Les bénéficiaires doivent en outre satisfaire aux conditions suivantes : - être domiciliés sur le territoire de la région de langue française ou sur le territoire de la Région de Bruxelles-Capitale dans le cadre d'un accord de coopération; - être de nationalité belge ou être de statut apatride ou réfugiés reconnus ou être travailleurs ou enfants de travailleurs d'un Etat membre de l'Union européenne.
Les personnes qui ne répondent pas aux conditions de nationalité peuvent néanmoins bénéficier des prestations pour autant qu'elles justifient d'une période de résidence régulière et ininterrompue de cinq ans en Belgique précédant leur demande d'intervention.
La période de résidence régulière et ininterrompue n'est pas exigée pour le conjoint ou les enfants à charge d'une personne qui justifie d'une durée de résidence requise. § 2. Le Gouvernement peut étendre l'application du présent livre, dans les conditions fixées par lui, à des personnes handicapées autres que celles visées au paragraphe 1er. § 3. Sous réserve de l'alinéa 2 du paragraphe 1er, des accords de coopération approuvés par le Parlement dérogent aux dispositions énoncées aux paragraphes 1er et 2 du présent article. § 4. Sous réserve de réciprocité et dans le cadre d'un accord de coopération, le Gouvernement prend en charge les frais liés au placement et à l'intégration socio-professionnelle de personnes handicapées accueillies, en vertu de la réglementation arrêtée par la Commission communautaire française, dans des institutions situées dans la région de langue française. § 5. Des accords de coopération précisent les conditions et les modalités d'accueil, d'hébergement et d'intégration socio-professionnelle des personnes handicapées relevant des autres entités fédérées ».
Les questions préjudicielles portent spécifiquement sur le paragraphe 1er, alinéa 1er, ainsi que sur le paragraphe 2 de la disposition précitée.

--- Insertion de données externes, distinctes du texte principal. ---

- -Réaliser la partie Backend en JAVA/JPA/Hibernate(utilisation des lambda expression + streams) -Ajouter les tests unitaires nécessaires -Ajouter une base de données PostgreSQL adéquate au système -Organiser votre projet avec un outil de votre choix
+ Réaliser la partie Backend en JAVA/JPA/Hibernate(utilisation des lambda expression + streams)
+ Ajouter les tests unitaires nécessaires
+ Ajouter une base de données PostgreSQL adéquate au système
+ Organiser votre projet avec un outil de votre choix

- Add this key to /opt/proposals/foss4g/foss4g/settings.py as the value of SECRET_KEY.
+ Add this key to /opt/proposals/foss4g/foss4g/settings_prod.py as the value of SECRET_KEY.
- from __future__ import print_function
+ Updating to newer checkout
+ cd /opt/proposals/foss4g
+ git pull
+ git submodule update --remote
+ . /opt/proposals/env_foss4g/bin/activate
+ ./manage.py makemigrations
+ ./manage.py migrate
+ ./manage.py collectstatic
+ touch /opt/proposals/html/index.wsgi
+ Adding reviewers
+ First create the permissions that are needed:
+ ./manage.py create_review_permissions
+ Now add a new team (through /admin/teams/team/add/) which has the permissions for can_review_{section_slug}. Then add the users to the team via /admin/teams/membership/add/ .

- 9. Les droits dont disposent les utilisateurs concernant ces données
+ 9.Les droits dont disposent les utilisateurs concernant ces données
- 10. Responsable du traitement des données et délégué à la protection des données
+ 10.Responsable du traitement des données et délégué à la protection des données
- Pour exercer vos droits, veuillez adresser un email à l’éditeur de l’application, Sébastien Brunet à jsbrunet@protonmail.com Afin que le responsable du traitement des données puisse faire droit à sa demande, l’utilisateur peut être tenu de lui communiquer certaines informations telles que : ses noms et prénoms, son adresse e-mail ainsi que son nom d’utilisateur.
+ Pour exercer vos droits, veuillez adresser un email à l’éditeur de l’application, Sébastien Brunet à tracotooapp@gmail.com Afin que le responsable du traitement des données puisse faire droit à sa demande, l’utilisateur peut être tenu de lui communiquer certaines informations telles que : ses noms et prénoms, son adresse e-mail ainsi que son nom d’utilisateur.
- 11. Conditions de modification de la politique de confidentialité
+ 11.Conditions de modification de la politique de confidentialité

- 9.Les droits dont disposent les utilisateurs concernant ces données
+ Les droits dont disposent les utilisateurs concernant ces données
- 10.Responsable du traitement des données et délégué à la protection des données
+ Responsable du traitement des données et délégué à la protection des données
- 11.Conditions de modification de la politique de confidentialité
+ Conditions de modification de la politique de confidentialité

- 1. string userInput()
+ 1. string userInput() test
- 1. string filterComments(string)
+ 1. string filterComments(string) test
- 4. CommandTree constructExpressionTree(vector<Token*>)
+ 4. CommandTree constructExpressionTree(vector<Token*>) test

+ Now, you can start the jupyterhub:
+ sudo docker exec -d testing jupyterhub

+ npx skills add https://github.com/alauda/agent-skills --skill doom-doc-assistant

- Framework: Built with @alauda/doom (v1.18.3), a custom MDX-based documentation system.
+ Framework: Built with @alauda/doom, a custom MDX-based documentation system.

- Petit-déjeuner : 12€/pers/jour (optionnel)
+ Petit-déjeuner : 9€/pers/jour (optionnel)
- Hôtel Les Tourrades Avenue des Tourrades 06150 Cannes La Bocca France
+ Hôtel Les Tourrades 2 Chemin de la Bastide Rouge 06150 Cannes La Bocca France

La Cour limite son examen à ceux-ci.
B.1.2. La disposition en cause reprend le texte de l'article 16 du décret du 6 avril 1995 « relatif à l'intégration des personnes handicapées ». Celui-ci était expliqué en ces mots : « Seul l'article 16 précise que l'ouverture du droit prend fin à 65 ans sans naturellement que la personne handicapée perde ses droits à cet âge et sans empêcher que des dispositions particulières soient arrêtées pour des services particuliers » (Doc. parl., Parlement wallon, 1993-1994, n° 266/22, p. 21).
Concernant un amendement, finalement rejeté, les travaux préparatoires mentionnent le critère spécifique de l'âge : « Cet amendement vise à supprimer les termes ' qui n'ont pas atteint l'âge de 65 ans au moment où elles introduisent leur première demande d'intervention '. L'auteur de l'amendement ne comprend pas cette restriction, alors qu'une personne qui devient handicapée à 65 ans doit pouvoir bénéficier d'un accompagnement qui s'avère d'autant plus nécessaire que son handicap est tardif.
Le Ministre s'est également interrogé sur cette limite d'âge; cette règle est pourtant présente dans bon nombre de législations. En l'occurrence, il ne s'agit pas des personnes qui étaient déjà handicapées avant l'âge de 65 ans, mais de celles qui le deviennent après 65 ans. La difficulté réside en la liaison ou non du handicap au facteur vieillissement. Le paragraphe 2 du nouveau texte proposé : ' Le Gouvernement peut étendre l'application du présent décret dans les conditions fixées par lui, à des personnes handicapées autres que celles visées au paragraphe 1er ' permet de prendre en compte ces cas spécifiques » (Doc. parl., Parlement wallon, 1993-1994, n° 266/22, p. 39).
B.1.3. Par le décret du 1er octobre 2020 « relatif à l'allocation pour l'aide aux personnes âgées et portant modification du Code wallon de l'action sociale et de la santé », il a été inséré un Livre IIIquater dans la partie 1 du Code précité, intitulé « Allocation pour l'aide aux personnes âgées ». Cette réglementation prévoit une allocation pour l'aide aux personnes âgées qui est accordée à la personne handicapée âgée d'au moins 65 ans dont le manque ou la réduction d'autonomie est établi.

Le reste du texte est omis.